Thursday, November 10, 2011

Ask Asha: An Ugly Divorce

[You can ask your own question here.]

Question

How is it possible to forgive or to let go of fear and anger when the person who hurt you continues, deliberately and unrelentingly, to do so? An ugly divorce, in which I did my utmost to remain civilized, has devolved into guerilla warfare where my ex uses our kids to "stick it to me." Particularly when my children are subjected to this sickness, my heart fills up with fear and a terrible anger. I do my best not to add to the strain on the kids. How do I rise above the hatred and live well?

From S

Answer

Dear S:

My heart goes out to you. It is hard to imagine anything worse than what you are experiencing. Every parent naturally wants for his children the best he can imagine. To see your family life fall so far short of what you may have hoped for is difficult karma indeed. Not easy to overcome, as you are finding out.

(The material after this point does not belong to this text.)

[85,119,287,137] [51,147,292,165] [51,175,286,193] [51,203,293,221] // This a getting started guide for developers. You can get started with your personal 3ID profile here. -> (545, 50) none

Still, what choice do you have? You cannot control the behavior of your ex. You cannot live your children’s life for them. It is their karma, too, to be caught in this “guerilla warfare.” Not that you should be indifferent to helping them through it, but for them, too, it is a reality that has to be faced.

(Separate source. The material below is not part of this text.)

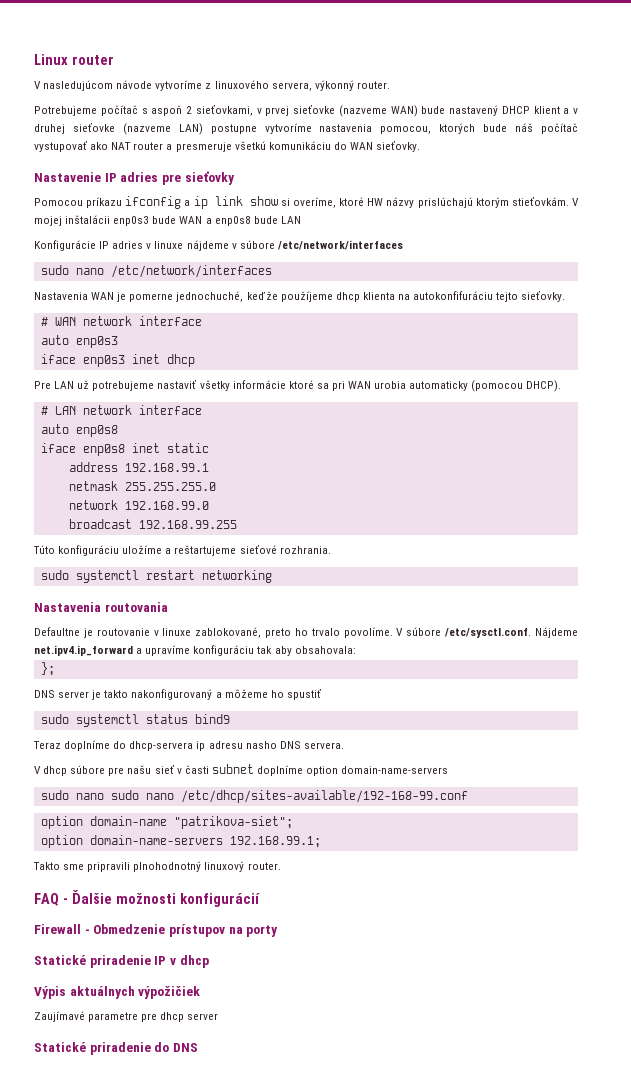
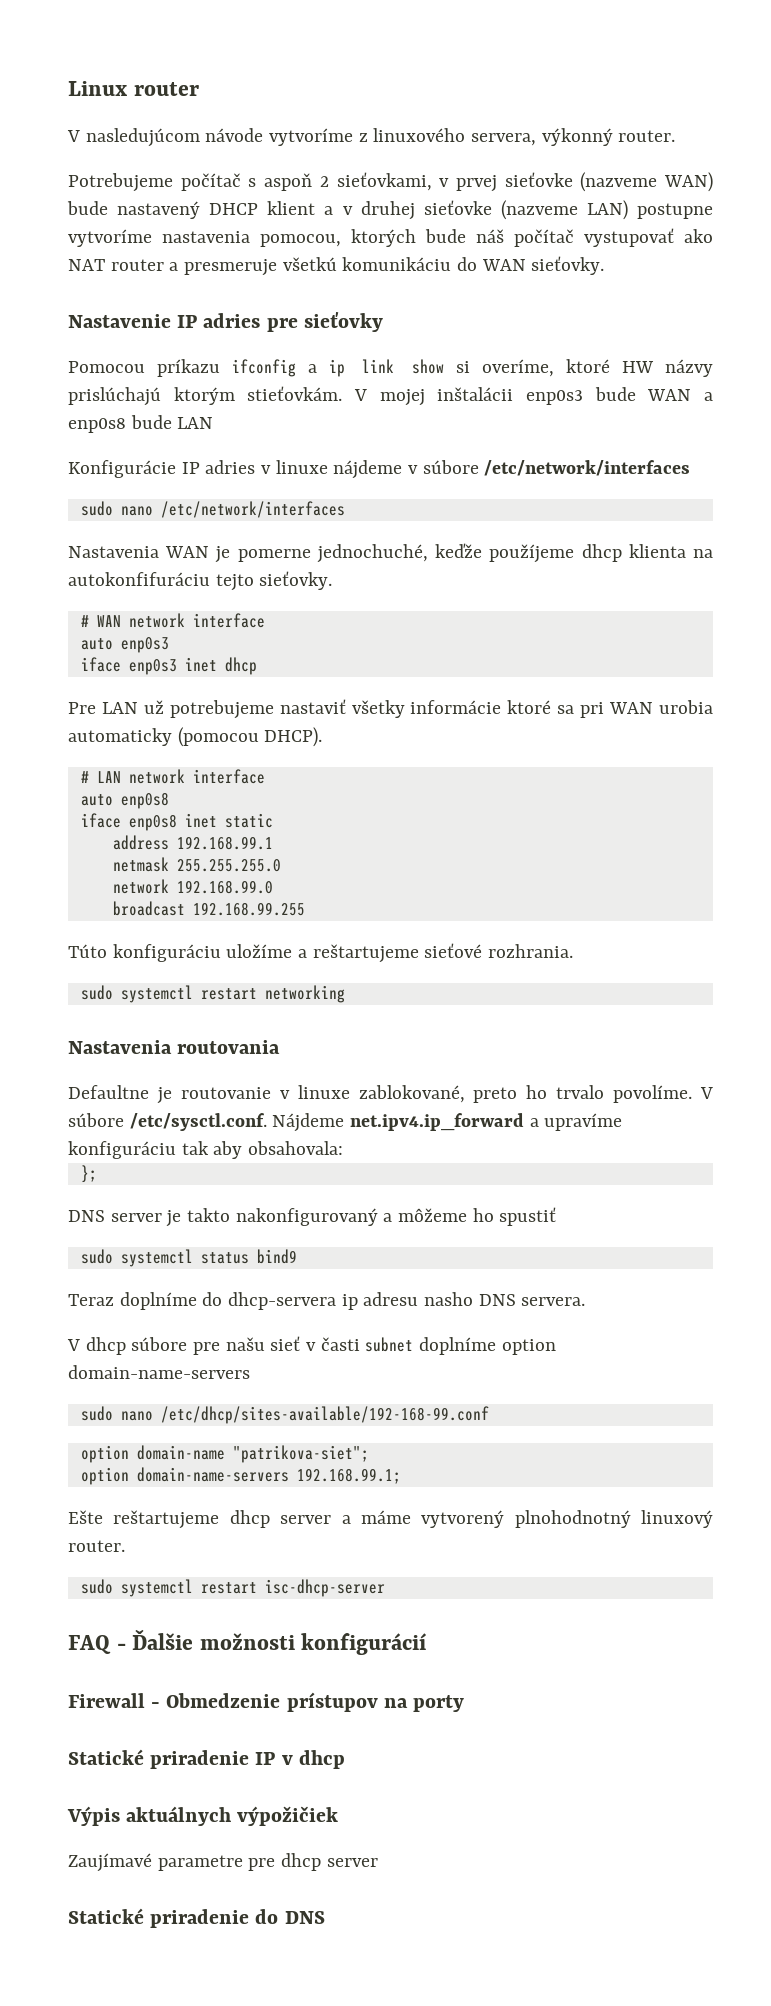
[110,790,174,800] sudo nano -> (153, 1416) none
[33,862,131,872] Takto sme pripravili -> [68,1510,505,1529] Ešte reštartujeme dhcp server a máme vytvorený
(281, 866) none -> [80,1579,385,1597] // sudo systemctl restart isc-dhcp-server

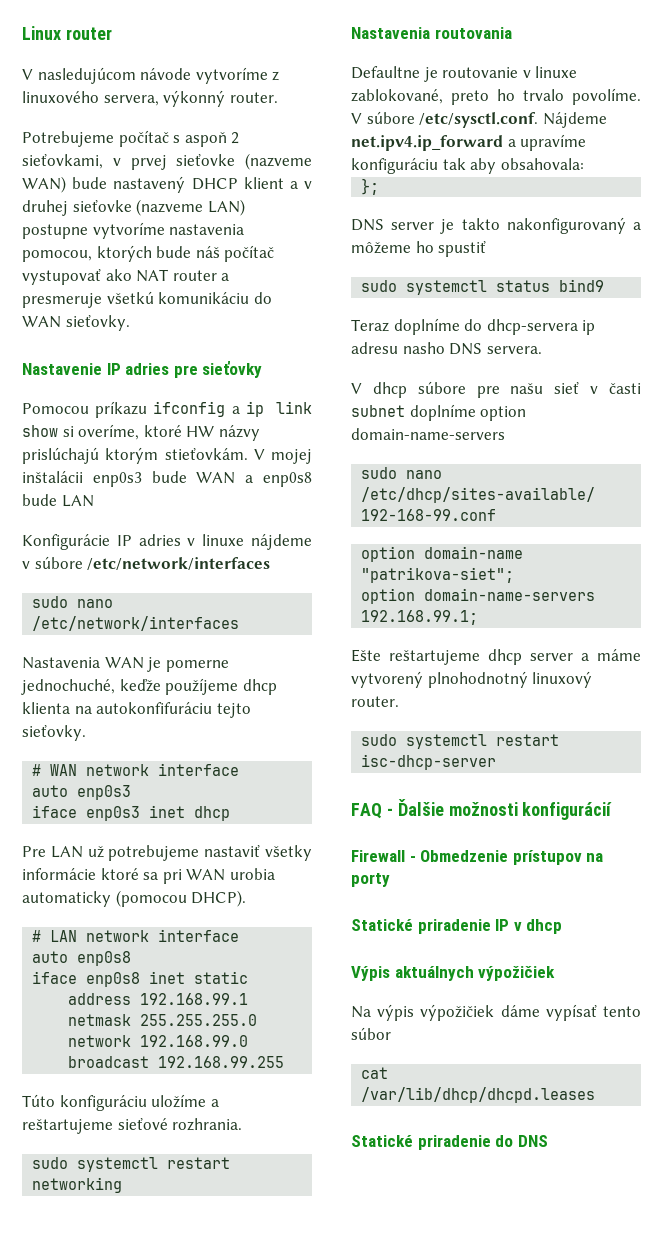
[68,1853,378,1872] Zaujímavé parametre pre dhcp server -> [351,1004,641,1021] [351,1027,391,1040] [361,1067,389,1079] [361,1087,596,1103] Na výpis výpožičiek dáme vypísať tento súbor // cat /var/lib/dhcp/dhcpd.leases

One of the greatest obstacles to overcoming karma is that instead of wanting to face it, we want it to go away. Not surprising, or anything to be ashamed of, especially when those we love are being hurt.

In the Festival of Light, which we do at Ananda every week at Sunday Service (I don’t know where you live, but you can see the Festival as a live stream from Ananda Village) there is an allegory about the spiritual evolution of a little bird who represents our soul journey. The second stage of that bird’s adventure is “The Revolt.” He suffers from his own wrong action. He is given the right advice about how to change himself, but he doesn’t want to change. Instead of adapting to reality he prefers to insist on declaring a reality of his own.

The problem is, it doesn’t work. And even though “repeatedly he lost everything he had,” he persists in his wrong action for a long time. An afternoon for the little bird equals “eons of our time,” the Festival says.

Self-evidently you have no wish to continue in the reality you are in now. However, the law of karma is always fair. This is a very difficult truth to accept. Very difficult. No spiritual progress is possible, however, until you take that truth into yourself all the way down to your bone marrow.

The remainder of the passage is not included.